Please have a look at the following construction.

  • I would like to get this over and done with as soon as possible, so please put me down for the closest time to now/from now.

So basically, I want to ask for the nearest time slot or session available for an appointment/booking etc. Should I use FROM or TO with 'now'?

I have looked up both examples on google book search, and could barely find examples for either of those.Perhaps I am looking at the wrong type of expressions? If neither TO or FROM works, what are some alternatives I can use to indicate that I want to have the booking as close to the current time as possible?

Please provide detailed explanation on using 'from' or 'to' with 'now' Many thanks.

  • Do you mean for or from? Please edit your question to clarify.
    – verbose
    Commented Jan 24, 2017 at 0:57
  • Oops. I will edit it right now.
    Commented Jan 24, 2017 at 2:20

3 Answers 3


In the US, no one says either:

Please put me down for the closest time to now.

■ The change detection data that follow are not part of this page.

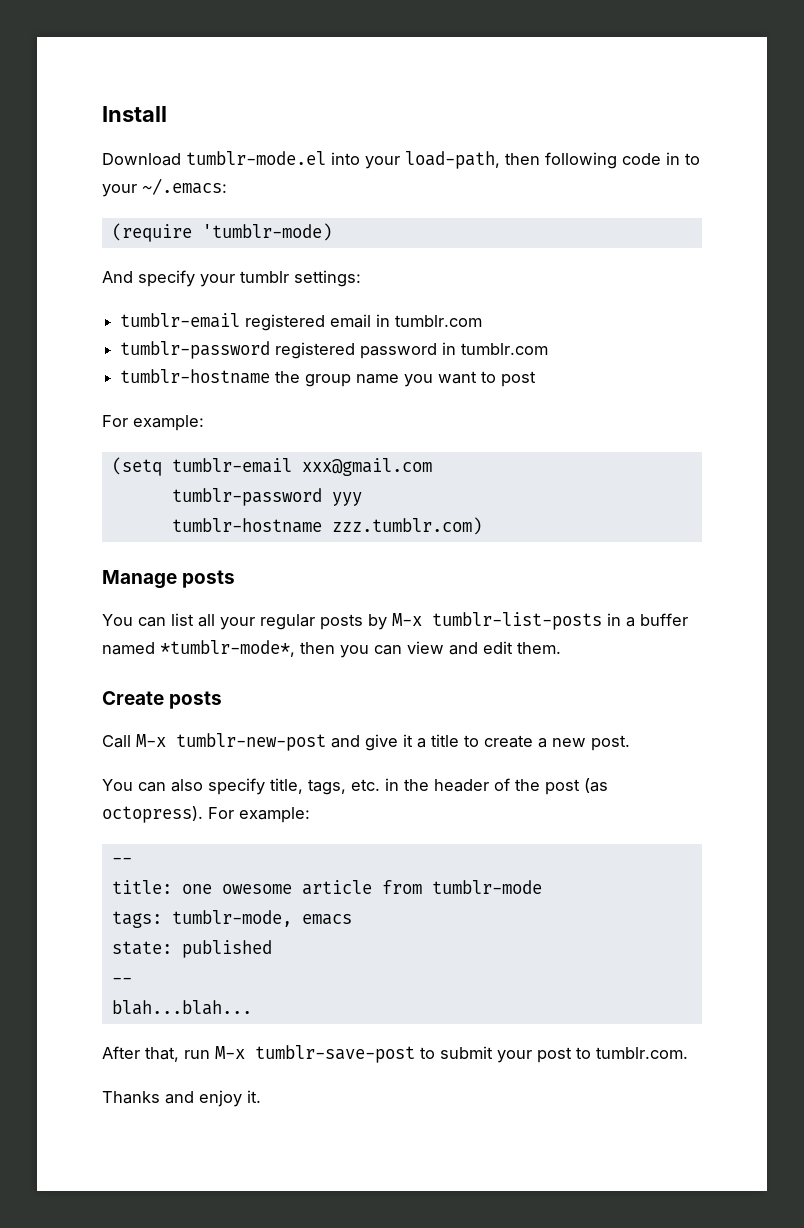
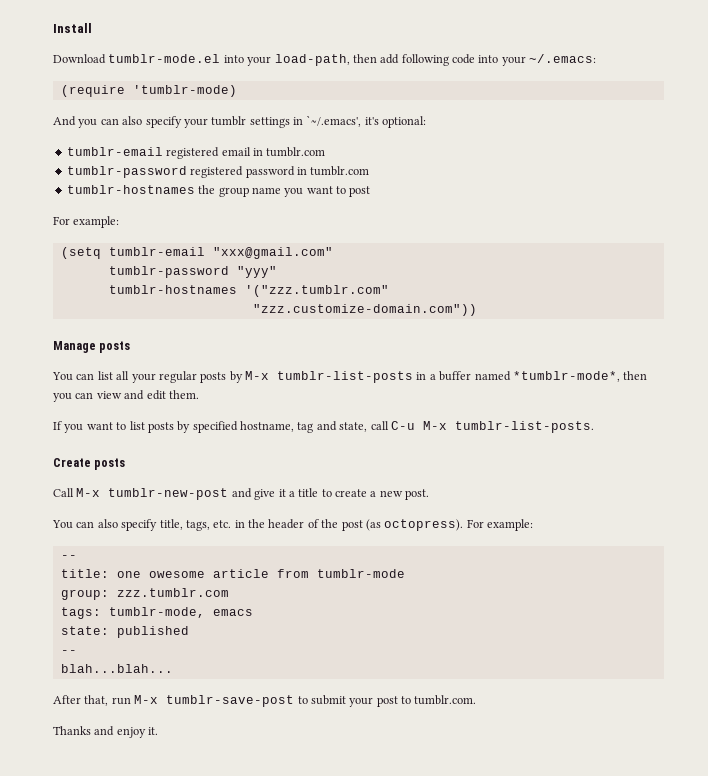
- Download tumblr-mode.el into your load-path, then following code in to your ~/.emacs:
+ Download tumblr-mode.el into your load-path, then add following code into your ~/.emacs:
- And specify your tumblr settings:
+ And you can also specify your tumblr settings in `~/.emacs', it's optional:
- tumblr-hostname the group name you want to post
+ tumblr-hostnames the group name you want to post
- (setq tumblr-email xxx@gmail.com
- tumblr-password yyy
- tumblr-hostname zzz.tumblr.com)
+ (setq tumblr-email "xxx@gmail.com"
+ tumblr-password "yyy"
+ tumblr-hostnames '("zzz.tumblr.com"
+ "zzz.customize-domain.com"))
+ If you want to list posts by specified hostname, tag and state, call C-u M-x tumblr-list-posts.
+ group: zzz.tumblr.com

Please put me down for the closest time from now.

Usually someone will ask instead for the "earliest" or the "soonest" or "the next" appointment:

When is your earliest availability?

Please schedule me for the earliest opening.

I would like to schedule the earliest appointment possible.

I want the next available appointment.

I want the soonest appointment possible.*

Note that "earliest" can refer to either the earliest date or the earliest hour on a specific day (the first appointment of that day).

  • Thanks for providing so many example sentences. Why isn't 'closest to' a natural expression, even though dictionary states that the word can be used with reference to time?
    Commented Jan 24, 2017 at 2:30
  • @JUNCINATOR, I do not know why. It just is that way when it comes to scheduling appointments.
    – user48167
    Commented Jan 25, 2017 at 5:38
  • @JUNCINATOR, "closest to" might be used in reference to time in an expression such as "Martin Luther King's Day is observed on the Monday closest to January 15," or "the St. Patrick's Day parade is held on the Sunday closest to March 17."
    – user48167
    Commented Jan 25, 2017 at 5:45

The other answers are correct in that both closest time to now and closest time from now are not what one would ordinarily expect to hear. However, between the two, closest to is correct. One does not speak of entities in time or space as being close from something. The expression is close to. As Google Ngrams shows, closest from is practically non-existent as an expression.

  • I see, thanks for your answer. If I may ask why is it that 'close to now' isn't something that people say. Might it be because it's redundant, as 'closest' already indicates that the point of reference is 'now'?
    Commented Jan 24, 2017 at 2:24
  • "Why" is a metaphysical question. It's just not idiomatic to say "a date close to now".
    – verbose
    Commented Jan 24, 2017 at 10:01

It's very difficult to think of a suitable example without enough context, but please take a look at this sentence:

I would like to get this over and done with as soon as possible. So, I'd like to schedule an appointment for the nearest empty time slot available.

  • Thanks, but I would like seek your opinion on 'nearest time slot to/for now'. To provide more context, I wanted to book in for a medical examination at the closest time.